Fig.3. Expérience d’auto-guérison d’une fracture dans un béton moderne sur le modèle d’un béton ancien Romain.A) Après la prise, les échantillons de béton sont fracturés mécaniquement et repositionnés avec un écart de 0,5 ±0,1 mm. B) De l’eau est injectée à travers l’échantillon en passant par un débitmètre. C)Le flot de l’eau cesse après 30 jours dans un échantillon contenant des clastes de chaux (courbe bleue) à l’inverse de celui de contrôle sans clastes de chaux (courbe orange). D) Micrographie de la surface fracturée révélant qu’elle a été complètement remplie par une nouvelle phase minérale. E) Portion agrandie(250x) de l’image D. F) Identification par spectroscopie Raman de la phase remplissant la fracture comme étant de la calcite. Tiré de Hot mixing: Mechanistic insights into the durability of ancient Roman concrete Linda M. Seymour, Janille Maragh, Paolo Sabatini, Michel Di Tommaso , James C. Weaver, Admir Masic Science Advances. 9, 6 January 2023, CC BY-NC

Fig.3. Expérience d’auto-guérison d’une fracture dans un béton moderne sur le modèle d’un béton ancien Romain.
A) Après la prise, les échantillons de béton sont fracturés mécaniquement et repositionnés avec un écart de 0,5 ±0,1 mm.
B) De l’eau est injectée à travers l’échantillon en passant par un débitmètre.
C)Le flot de l’eau cesse après 30 jours dans un échantillon contenant des clastes de chaux (courbe bleue) à l’inverse de celui de contrôle sans clastes de chaux (courbe orange).
D) Micrographie de la surface fracturée révélant qu’elle a été complètement remplie par une nouvelle phase minérale.
E) Portion agrandie(250x) de l’image D.
F) Identification par spectroscopie Raman de la phase remplissant la fracture comme étant de la calcite.
Tiré de Hot mixing: Mechanistic insights into the durability of ancient Roman concrete Linda M. Seymour, Janille Maragh, Paolo Sabatini, Michel Di Tommaso , James C. Weaver, Admir Masic
Science Advances. 9, 6 January 2023, CC BY-NC

Dans certains cas, au lieu de la précipitation de calcite, la guérison de la fracture peut se faire par réactions avec le calcium pour former des cristaux de C.A.S.H. mais le résultat final demeure.

 

Ces résultats démontrent qu’on peut utiliser les anciennes méthodes de fabrication du béton dues aux Romains pour créer de modernes formules de béton Portland qui aient une durée de vie augmentée , ce qui diminue l’impact sur  l’environnement puisqu’on a moins souvent besoin de fabriquer du ciment.
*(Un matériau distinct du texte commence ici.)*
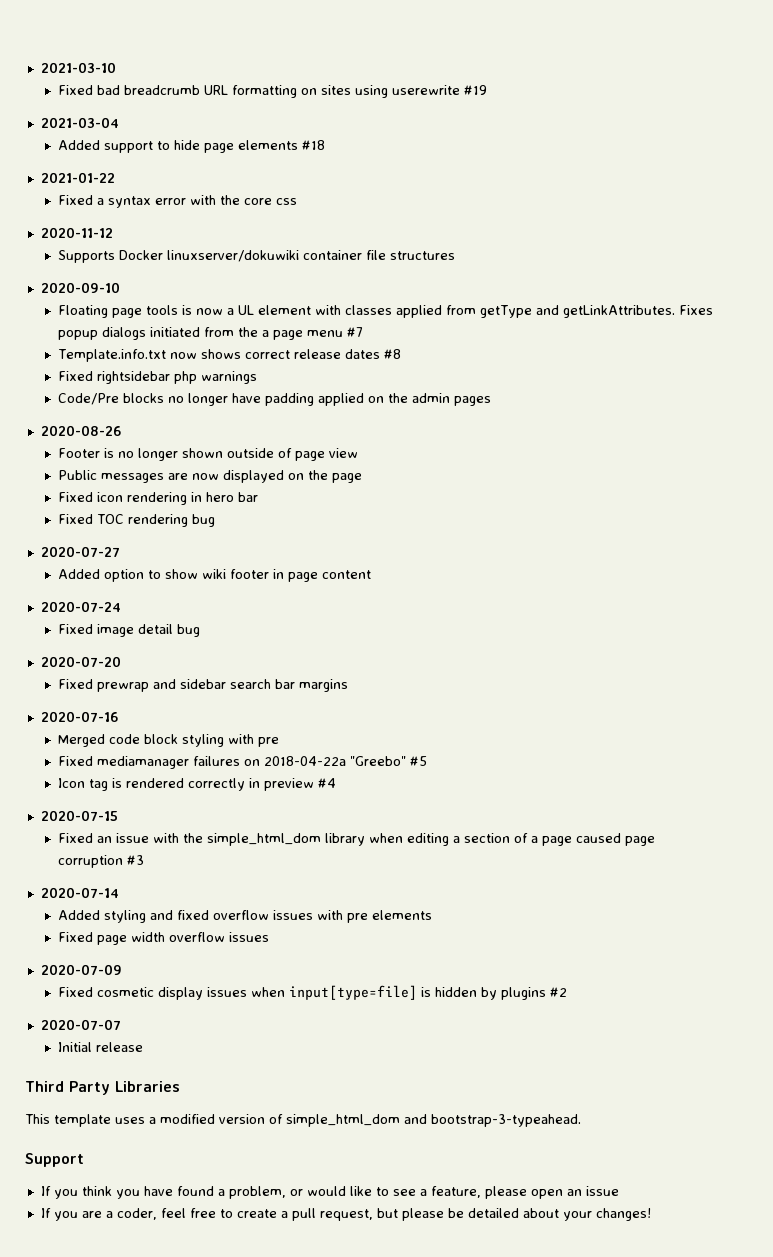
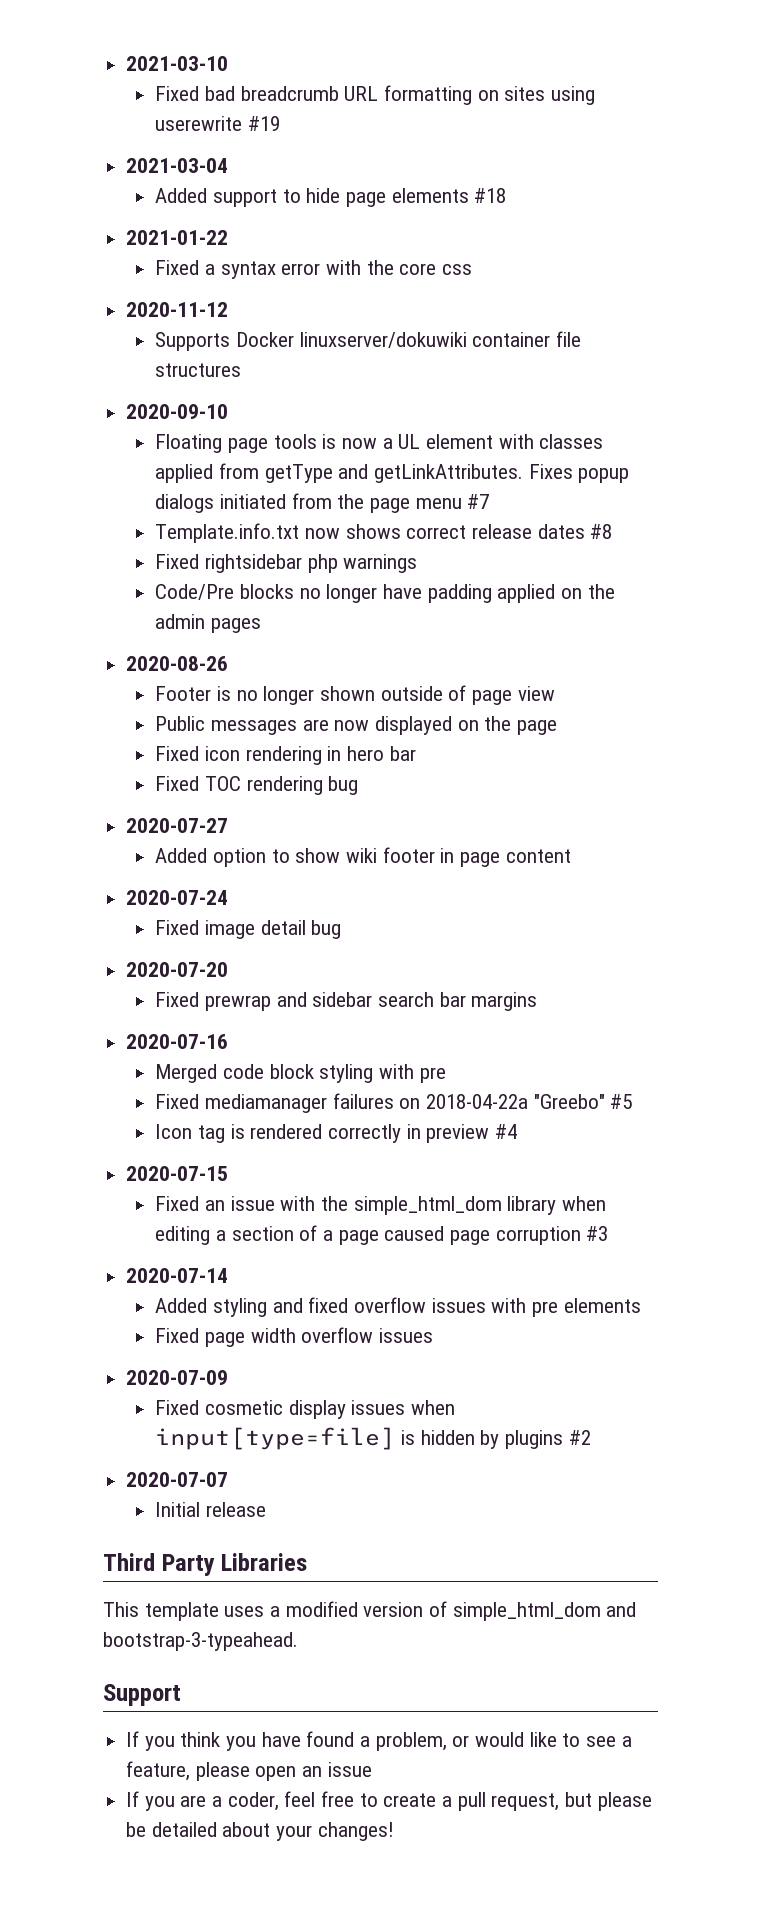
- Fixes popup dialogs initiated from the a page menu #7
+ Fixes popup dialogs initiated from the page menu #7

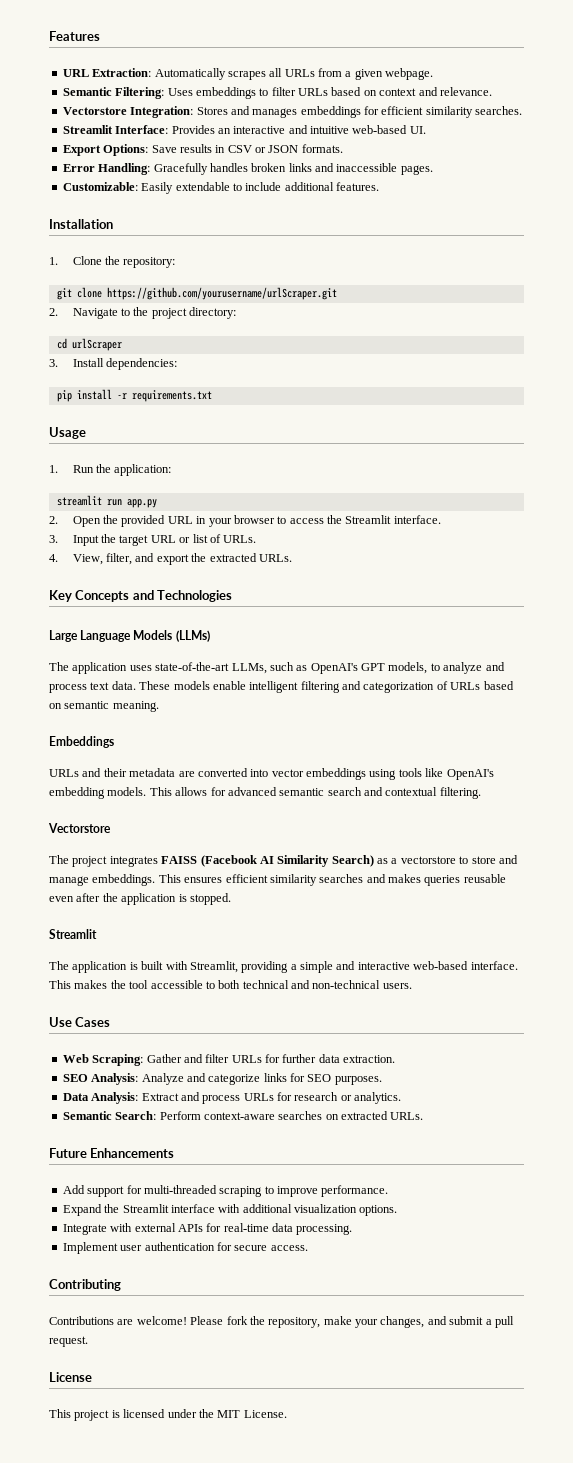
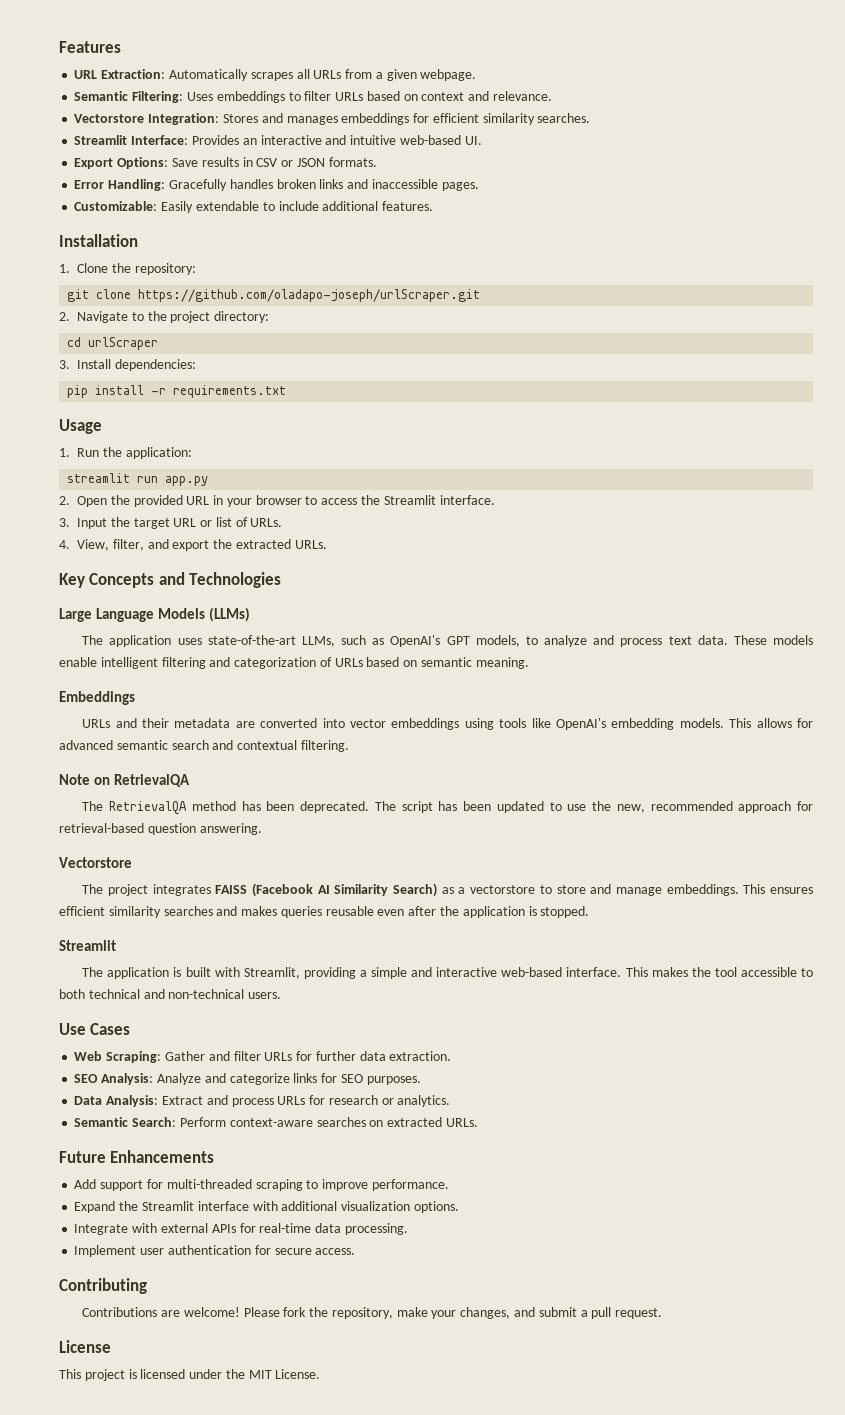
- git clone https://github.com/yourusername/urlScraper.git
+ git clone https://github.com/oladapo-joseph/urlScraper.git
+ Note on RetrievalQA
+ The RetrievalQA method has been deprecated. The script has been updated to use the new, recommended approach for retrieval-based question answering.

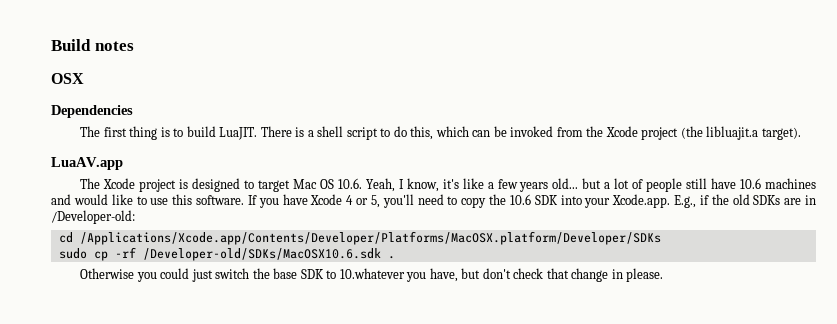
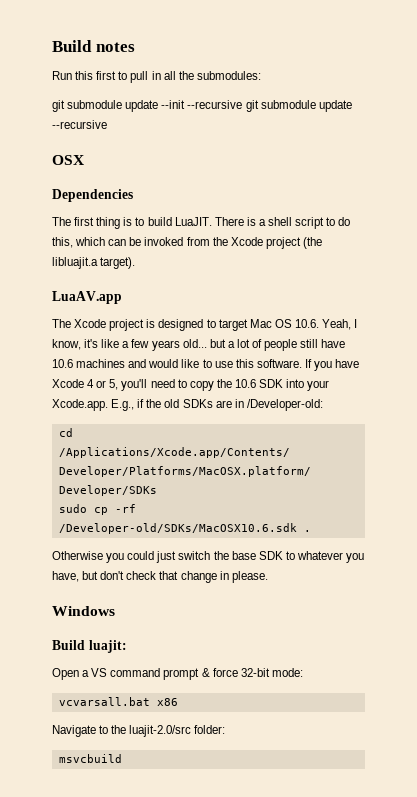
+ Run this first to pull in all the submodules:
+ git submodule update --init --recursive git submodule update --recursive
- Otherwise you could just switch the base SDK to 10.whatever you have, but don't check that change in please.
+ Otherwise you could just switch the base SDK to whatever you have, but don't check that change in please.
+ Windows
+ Build luajit:
+ Open a VS command prompt & force 32-bit mode:
+ vcvarsall.bat x86
+ Navigate to the luajit-2.0/src folder:
+ msvcbuild

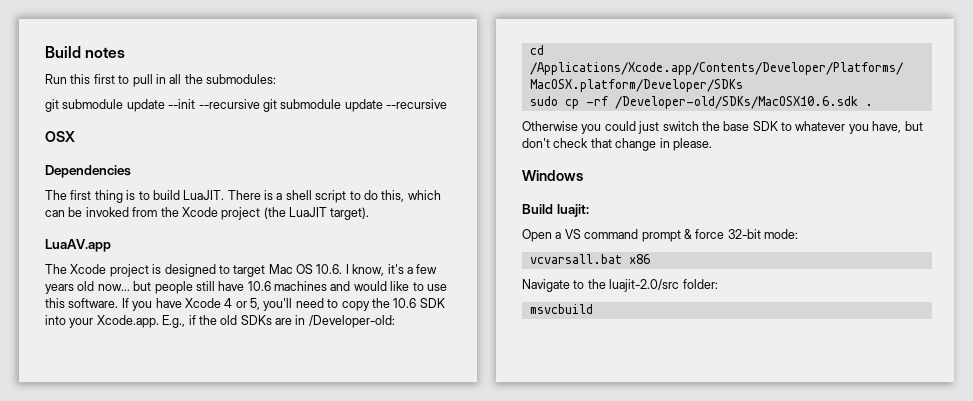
- There is a shell script to do this, which can be invoked from the Xcode project (the libluajit.a target).
+ There is a shell script to do this, which can be invoked from the Xcode project (the LuaJIT target).
- The Xcode project is designed to target Mac OS 10.6. Yeah, I know, it's like a few years old... but a lot of people still have 10.6 machines and would like to use this software.
+ The Xcode project is designed to target Mac OS 10.6. I know, it's a few years old now... but people still have 10.6 machines and would like to use this software.

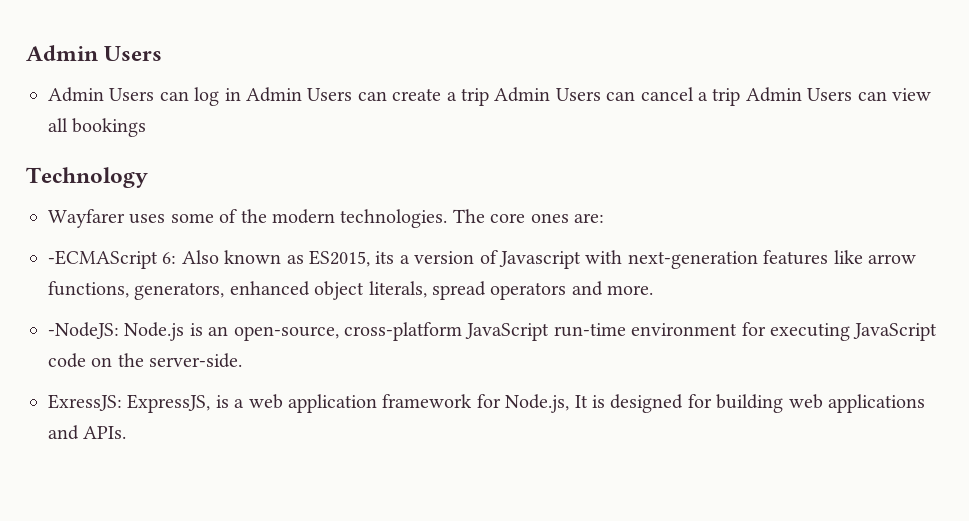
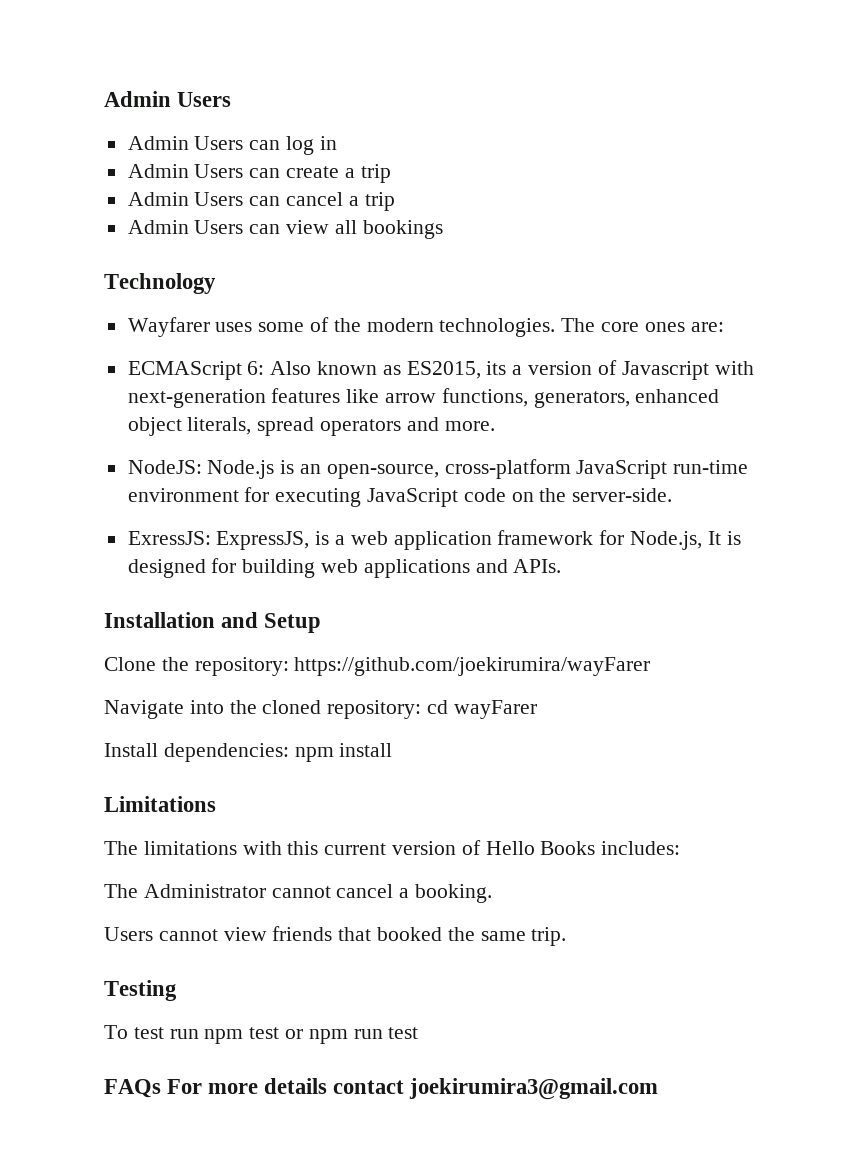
- Admin Users can log in Admin Users can create a trip Admin Users can cancel a trip Admin Users can view all bookings
+ Admin Users can log in
+ Admin Users can create a trip
+ Admin Users can cancel a trip
+ Admin Users can view all bookings
- -ECMAScript 6: Also known as ES2015, its a version of Javascript with next-generation features like arrow functions, generators, enhanced object literals, spread operators and more.
+ ECMAScript 6: Also known as ES2015, its a version of Javascript with next-generation features like arrow functions, generators, enhanced object literals, spread operators and more.
- -NodeJS: Node.js is an open-source, cross-platform JavaScript run-time environment for executing JavaScript code on the server-side.
+ NodeJS: Node.js is an open-source, cross-platform JavaScript run-time environment for executing JavaScript code on the server-side.
+ Installation and Setup
+ Clone the repository: https://github.com/joekirumira/wayFarer
+ Navigate into the cloned repository: cd wayFarer
+ Install dependencies: npm install
+ Limitations
+ The limitations with this current version of Hello Books includes:
+ The Administrator cannot cancel a booking.
+ Users cannot view friends that booked the same trip.
+ Testing
+ To test run npm test or npm run test
+ FAQs For more details contact joekirumira3@gmail.com

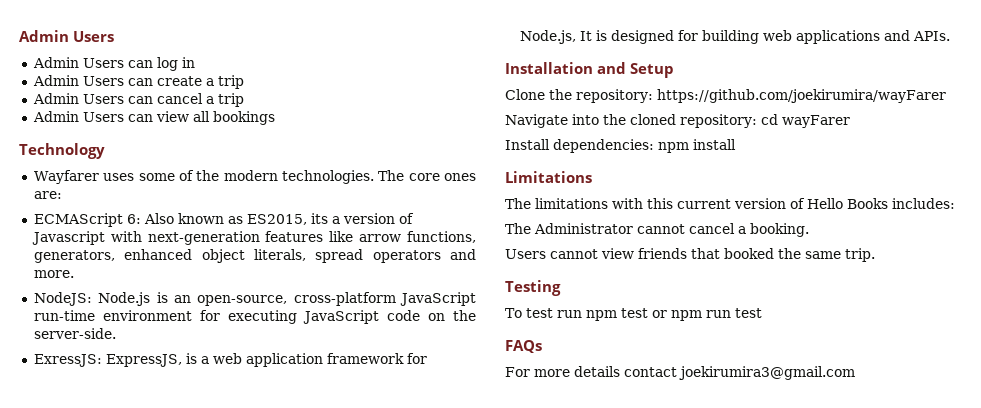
- FAQs For more details contact joekirumira3@gmail.com
+ FAQs
+ For more details contact joekirumira3@gmail.com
Que des fissures ou fractures interviennent lors de la construction ou des siècles après, tant qu’il restera des clastes de chaux, il persistera des fonctionnalités d’auto-guérison.

De futures études exploreront de tells mécanismes d’auto-guérison pour les appliquer à l’amélioration des structures en bétons armés communément utilisés, mais aussi à celles en  bétons non armés obtenues par les techniques de l’impression 3D.